The money printing and supply chain disruption fuelled the subsequent inflation we are now experiencing.
In turn, inflation has prompted higher interest rates which is making government and private debt repayment more difficult.
The impact of debt on nation states can differ according to many factors. It can also be measured in different ways.
The absolute debt level is one method but it doesn't account for the economic size of the nation concerned or the global acceptance of their currency.
An alternative is to measure debt as a portion of Gross Domestic Product
(GDP) which provides a sense of the scale of debt relative to their economic output.
The third factor is the ability of the nation to print money to pay their debt. It's irresponsible and a short-term solution but debt denominated in your own currency is far easier to repay than that owed in another one.
Hence, the United States has the most debt in the world (more than $33 trillion) but it is a smaller percentage of GDP (123 per cent) versus places like Japan ($10 trillion in debt but 255 per cent of GDP)
The currency factor is a very important one.
Many smaller nation states can only borrow in US Dollars and as their currency devalues against the dollar, they must use ever more of their reserves to repay their debts.
Some of our farmers were caught in a similar trap when they were encouraged to take out low interest Swiss franc loans back in the 90s. The currency movement cost many almost everything they had.
Egypt for example, are now using 40 per cent of government revenues to meet their obligations. That's a sure-fire way to going broke and/or facing revolution.
Other countries, like Lebanon, faced an even worse prospect and have decided to default on their debts.
It's a reminder that debt is always repaid, sometimes but the borrower and sometimes by the lender.
Here's a table of the top 30 nations (measured by the percentage of world total)

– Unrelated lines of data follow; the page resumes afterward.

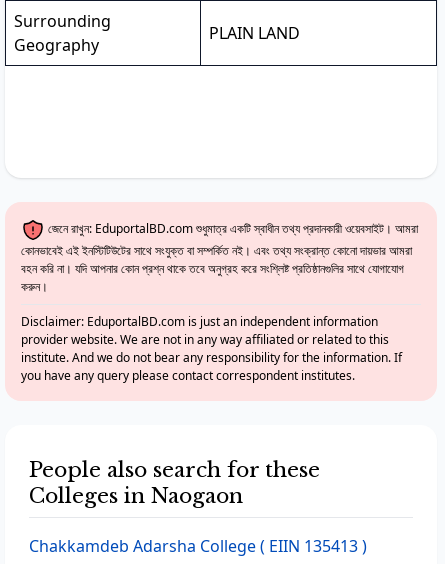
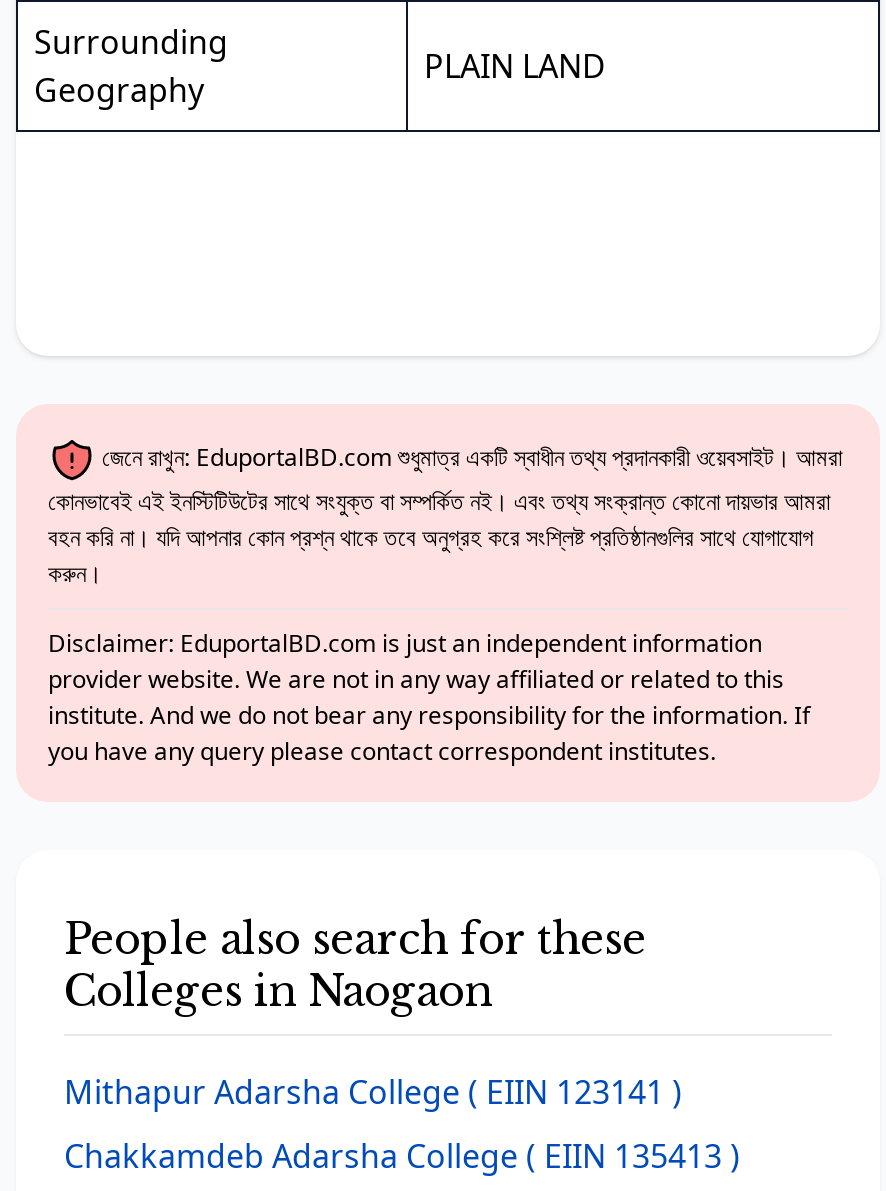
+ Mithapur Adarsha College ( EIIN 123141 )
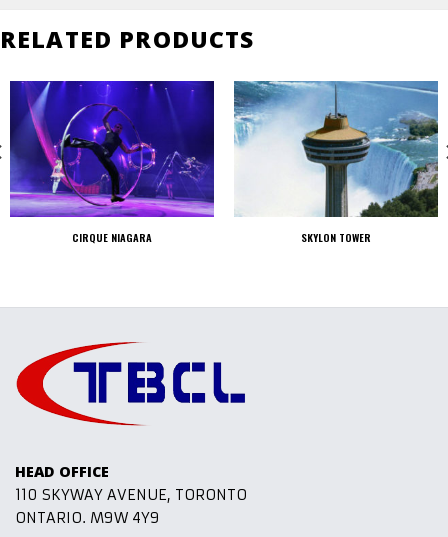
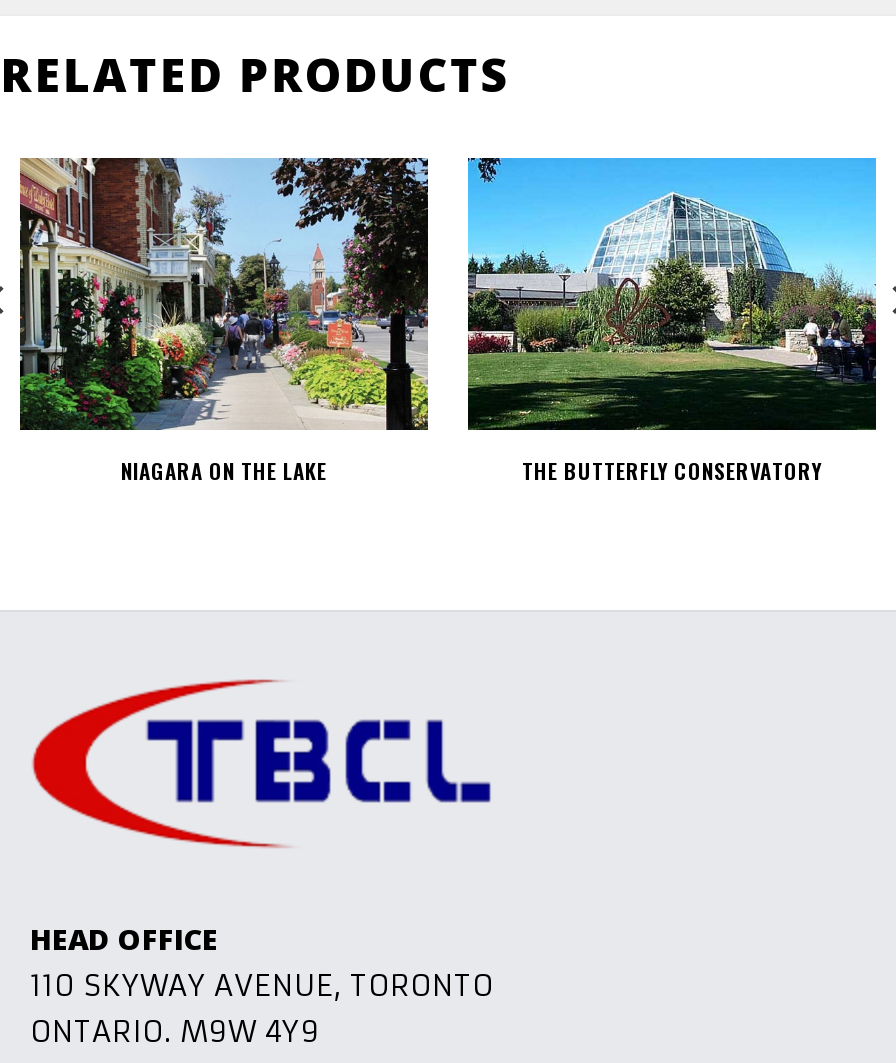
- [image]
- CIRQUE NIAGARA
- SKYLON TOWER
+ [image]
+ NIAGARA ON THE LAKE
+ THE BUTTERFLY CONSERVATORY

- [image]
+ [image]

With USD 875 billion in gross debt, Australia has less than one per cent of the world total, accounting for nearly 52 per cent of our GDP.
It's not good but relative to a lot of other countries it could be a lot worse. You can thank the mining industry for that relative outperformance.
The team at Visual Capitalist have created the following graphic based on information provided by the International Monetary Fund (IMF).
I told you earlier it wasn't a pretty picture!
The real questions are how long can this global debt binge continue and more importantly, what happens when it stops?
Almost every asset today is reliant on debt of some type for purchase. What happens to asset prices when debt isn't readily available?
We had an experience with that during the Global Financial Crisis of 2008. When loans were called in and money was hard to find, those with cash purchased some incredible bargains.
However, for every opportunistic purchaser there is a corresponding distressed seller.
Avoiding the latter scenario is reason to build your personal financial moat. It's the only way to protect yourself and your family.